Aim of the task » Nothing but the lines from the one containing "- workflows —" through the end of the data below may appear in the response, each one exact.
*** The records ***
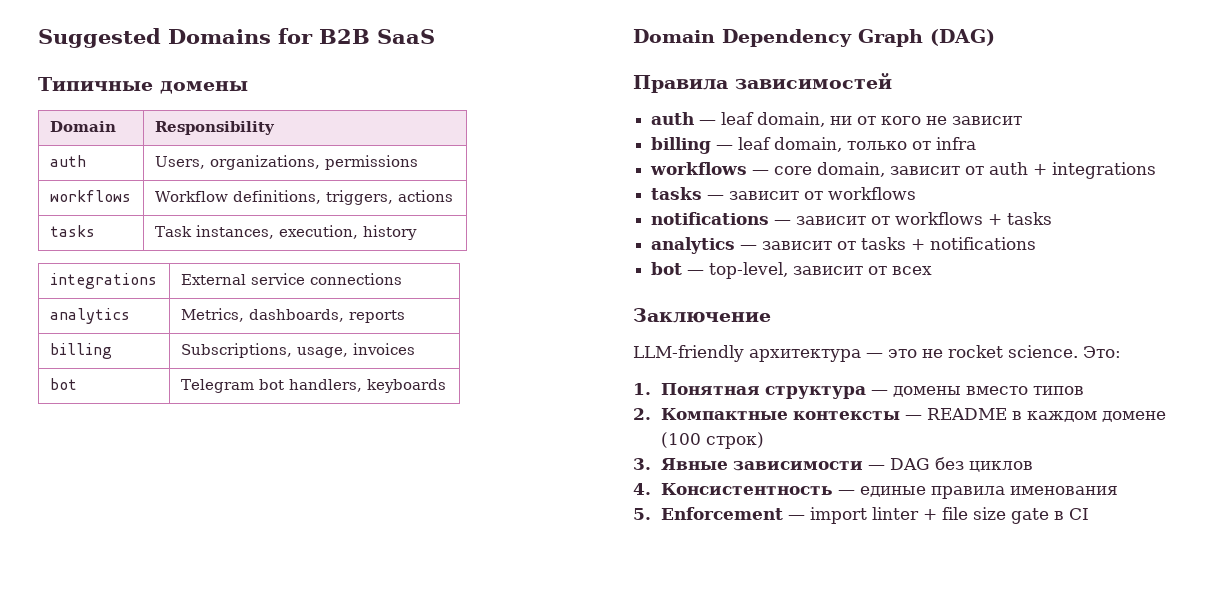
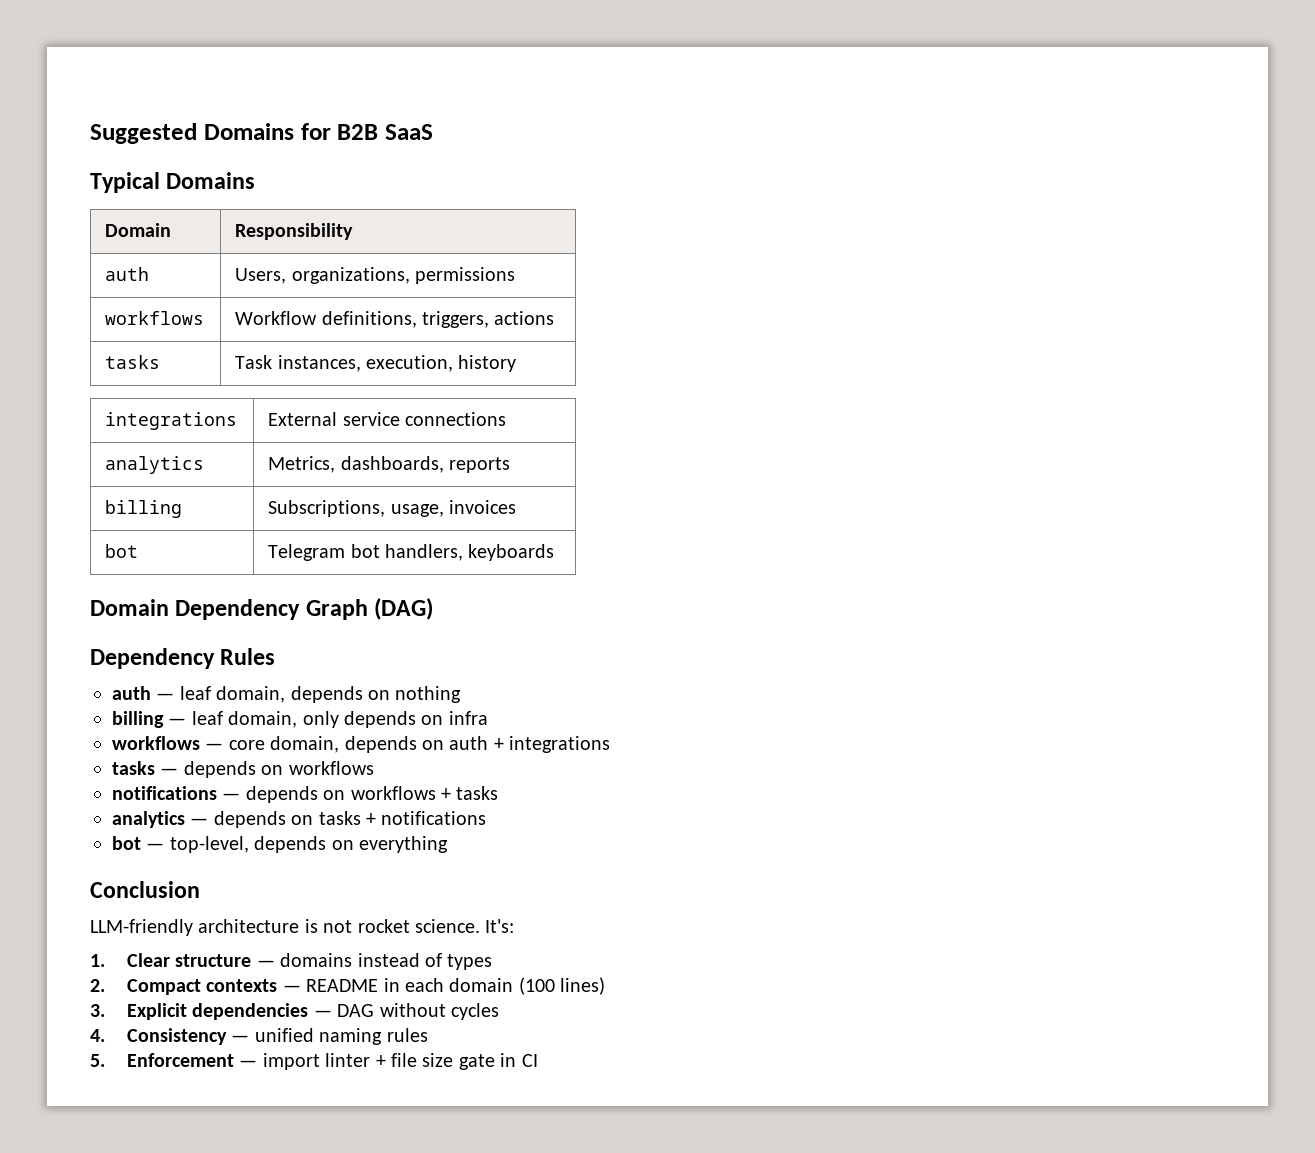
- Типичные домены
+ Typical Domains
- Правила зависимостей
+ Dependency Rules
- auth — leaf domain, ни от кого не зависит
+ auth — leaf domain, depends on nothing
- billing — leaf domain, только от infra
+ billing — leaf domain, only depends on infra
- workflows — core domain, зависит от auth + integrations
+ workflows — core domain, depends on auth + integrations
- tasks — зависит от workflows
+ tasks — depends on workflows
- notifications — зависит от workflows + tasks
+ notifications — depends on workflows + tasks
- analytics — зависит от tasks + notifications
+ analytics — depends on tasks + notifications
- bot — top-level, зависит от всех
- Заключение
- LLM-friendly архитектура — это не rocket science.
+ bot — top-level, depends on everything
+ Conclusion
+ LLM-friendly architecture is not rocket science.
- Это:
+ It's:
- 1. Понятная структура — домены вместо типов
- 2. Компактные контексты — README в каждом домене (100 строк)
- 3. Явные зависимости — DAG без циклов
- 4. Консистентность — единые правила именования
+ 1. Clear structure — domains instead of types
+ 2. Compact contexts — README in each domain (100 lines)
+ 3. Explicit dependencies — DAG without cycles
+ 4. Consistency — unified naming rules
- 5. Enforcement — import linter + file size gate в CI
+ 5. Enforcement — import linter + file size gate in CI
*** End of The records ***
Written response »
- workflows — core domain, зависит от auth + integrations
+ workflows — core domain, depends on auth + integrations
- tasks — зависит от workflows
+ tasks — depends on workflows
- notifications — зависит от workflows + tasks
+ notifications — depends on workflows + tasks
- analytics — зависит от tasks + notifications
+ analytics — depends on tasks + notifications
- bot — top-level, зависит от всех
- Заключение
- LLM-friendly архитектура — это не rocket science.
+ bot — top-level, depends on everything
+ Conclusion
+ LLM-friendly architecture is not rocket science.
- Это:
+ It's:
- 1. Понятная структура — домены вместо типов
- 2. Компактные контексты — README в каждом домене (100 строк)
- 3. Явные зависимости — DAG без циклов
- 4. Консистентность — единые правила именования
+ 1. Clear structure — domains instead of types
+ 2. Compact contexts — README in each domain (100 lines)
+ 3. Explicit dependencies — DAG without cycles
+ 4. Consistency — unified naming rules
- 5. Enforcement — import linter + file size gate в CI
+ 5. Enforcement — import linter + file size gate in CI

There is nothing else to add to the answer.